Exercise prompt ::
Find the line that contains "kuni ühel inimesel 10-st", then repeat it and each line after it to the end of the records, exactly.

[Exercise inputs]

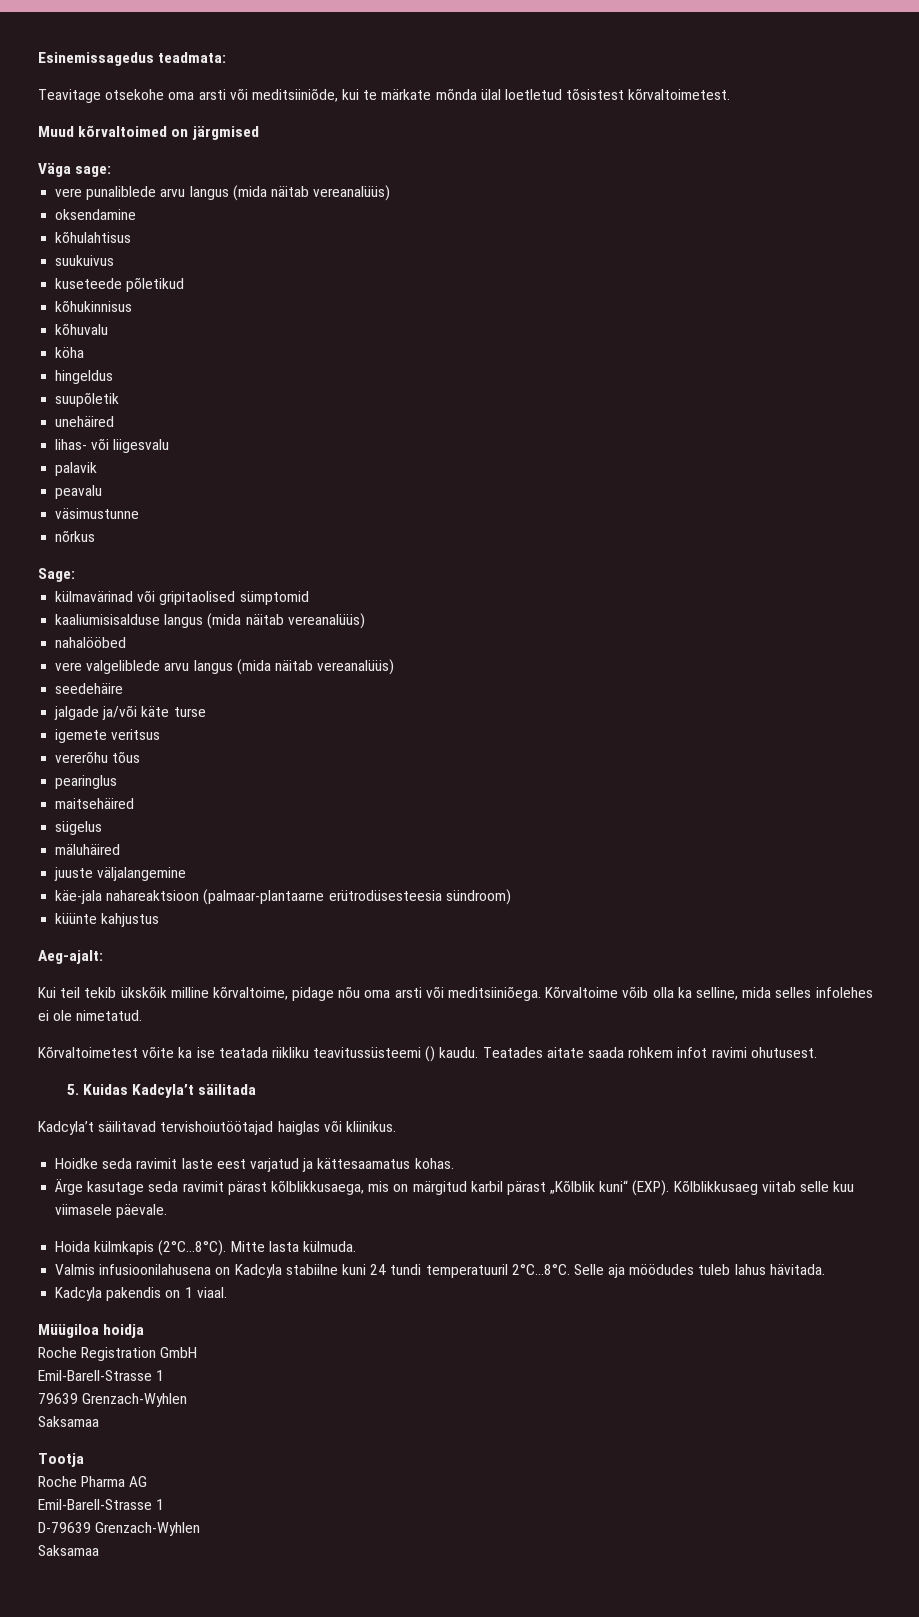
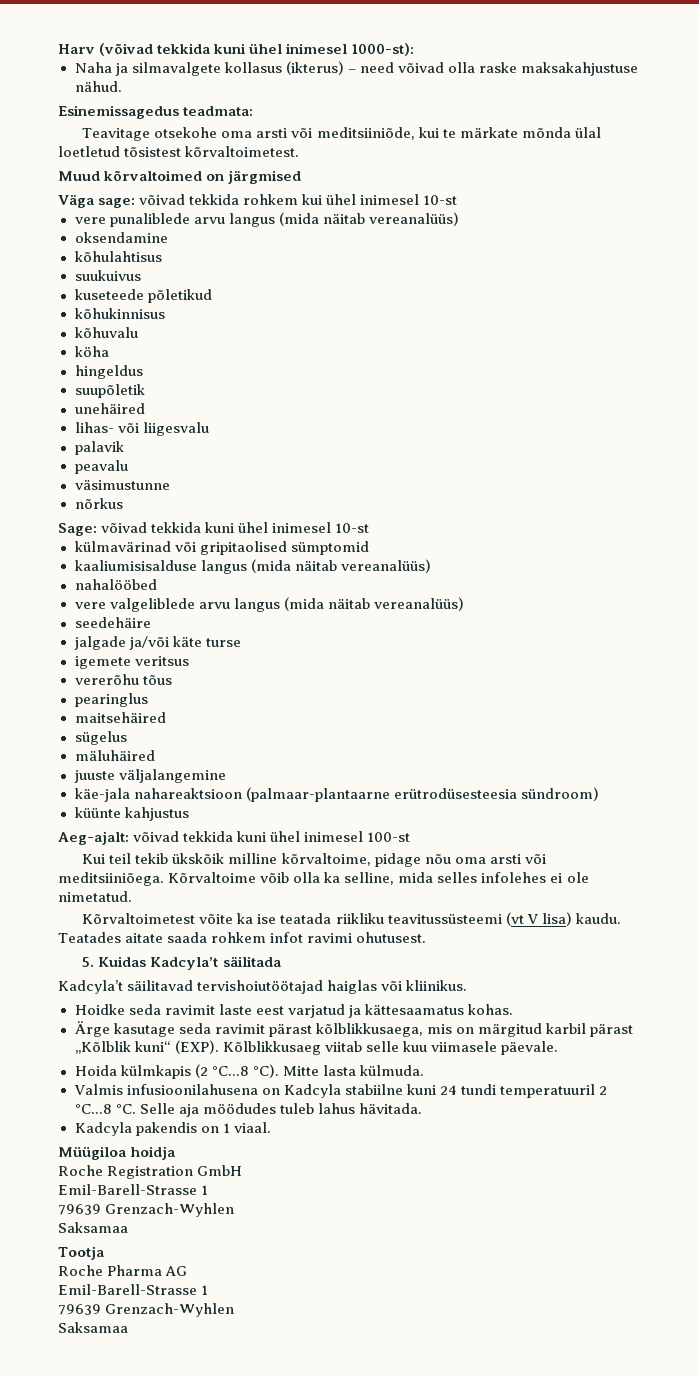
+ Harv (võivad tekkida kuni ühel inimesel 1000-st):
+ Naha ja silmavalgete kollasus (ikterus) – need võivad olla raske maksakahjustuse nähud.
- Väga sage:
+ Väga sage: võivad tekkida rohkem kui ühel inimesel 10-st
- Sage:
+ Sage: võivad tekkida kuni ühel inimesel 10-st
- Aeg-ajalt:
+ Aeg-ajalt: võivad tekkida kuni ühel inimesel 100-st
- Kõrvaltoimetest võite ka ise teatada riikliku teavitussüsteemi () kaudu.
+ Kõrvaltoimetest võite ka ise teatada riikliku teavitussüsteemi (vt V lisa) kaudu.
- Hoida külmkapis (2°C...8°C). Mitte lasta külmuda.
+ Hoida külmkapis (2 °C...8 °C). Mitte lasta külmuda.
- Valmis infusioonilahusena on Kadcyla stabiilne kuni 24 tundi temperatuuril 2°C...8°C. Selle aja möödudes tuleb lahus hävitada.
+ Valmis infusioonilahusena on Kadcyla stabiilne kuni 24 tundi temperatuuril 2 °C...8 °C. Selle aja möödudes tuleb lahus hävitada.
  Roche Pharma AG
  Emil-Barell-Strasse 1
- D-79639 Grenzach-Wyhlen
+ 79639 Grenzach-Wyhlen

[/Exercise inputs]

Result ::
+ Sage: võivad tekkida kuni ühel inimesel 10-st
- Aeg-ajalt:
+ Aeg-ajalt: võivad tekkida kuni ühel inimesel 100-st
- Kõrvaltoimetest võite ka ise teatada riikliku teavitussüsteemi () kaudu.
+ Kõrvaltoimetest võite ka ise teatada riikliku teavitussüsteemi (vt V lisa) kaudu.
- Hoida külmkapis (2°C...8°C). Mitte lasta külmuda.
+ Hoida külmkapis (2 °C...8 °C). Mitte lasta külmuda.
- Valmis infusioonilahusena on Kadcyla stabiilne kuni 24 tundi temperatuuril 2°C...8°C. Selle aja möödudes tuleb lahus hävitada.
+ Valmis infusioonilahusena on Kadcyla stabiilne kuni 24 tundi temperatuuril 2 °C...8 °C. Selle aja möödudes tuleb lahus hävitada.
  Roche Pharma AG
  Emil-Barell-Strasse 1
- D-79639 Grenzach-Wyhlen
+ 79639 Grenzach-Wyhlen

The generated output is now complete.